● INSTRUCTIONS FOR THE TASK
From the records below, copy out each line that has the word "database".

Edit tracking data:
=== Section Start ===
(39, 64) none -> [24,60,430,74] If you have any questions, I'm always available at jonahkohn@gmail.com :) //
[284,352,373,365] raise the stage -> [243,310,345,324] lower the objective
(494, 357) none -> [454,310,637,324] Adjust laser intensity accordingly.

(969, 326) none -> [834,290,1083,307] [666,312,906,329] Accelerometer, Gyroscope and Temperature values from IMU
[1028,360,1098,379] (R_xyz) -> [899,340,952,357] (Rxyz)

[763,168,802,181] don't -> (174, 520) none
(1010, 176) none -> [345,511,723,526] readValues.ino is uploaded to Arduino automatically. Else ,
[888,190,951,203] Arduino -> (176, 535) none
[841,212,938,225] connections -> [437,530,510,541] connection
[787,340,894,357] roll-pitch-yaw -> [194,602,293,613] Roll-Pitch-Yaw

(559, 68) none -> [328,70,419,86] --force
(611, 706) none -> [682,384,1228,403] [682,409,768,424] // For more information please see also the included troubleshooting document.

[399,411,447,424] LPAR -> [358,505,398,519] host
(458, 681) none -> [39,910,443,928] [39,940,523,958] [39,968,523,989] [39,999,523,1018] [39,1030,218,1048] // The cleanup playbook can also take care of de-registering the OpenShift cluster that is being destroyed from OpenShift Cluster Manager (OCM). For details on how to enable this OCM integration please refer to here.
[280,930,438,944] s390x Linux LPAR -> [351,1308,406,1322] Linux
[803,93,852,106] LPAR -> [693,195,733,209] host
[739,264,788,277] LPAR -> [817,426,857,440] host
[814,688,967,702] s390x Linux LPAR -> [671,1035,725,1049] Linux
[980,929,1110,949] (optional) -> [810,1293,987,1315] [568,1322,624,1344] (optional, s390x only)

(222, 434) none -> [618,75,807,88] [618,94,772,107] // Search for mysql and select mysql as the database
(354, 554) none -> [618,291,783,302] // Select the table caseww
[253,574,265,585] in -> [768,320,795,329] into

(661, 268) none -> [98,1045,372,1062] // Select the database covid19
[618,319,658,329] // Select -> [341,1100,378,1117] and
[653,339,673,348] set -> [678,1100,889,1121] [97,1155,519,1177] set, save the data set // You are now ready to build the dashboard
=== Section End ===
● OUTPUT FOR THIS TASK
(222, 434) none -> [618,75,807,88] [618,94,772,107] // Search for mysql and select mysql as the database
(661, 268) none -> [98,1045,372,1062] // Select the database covid19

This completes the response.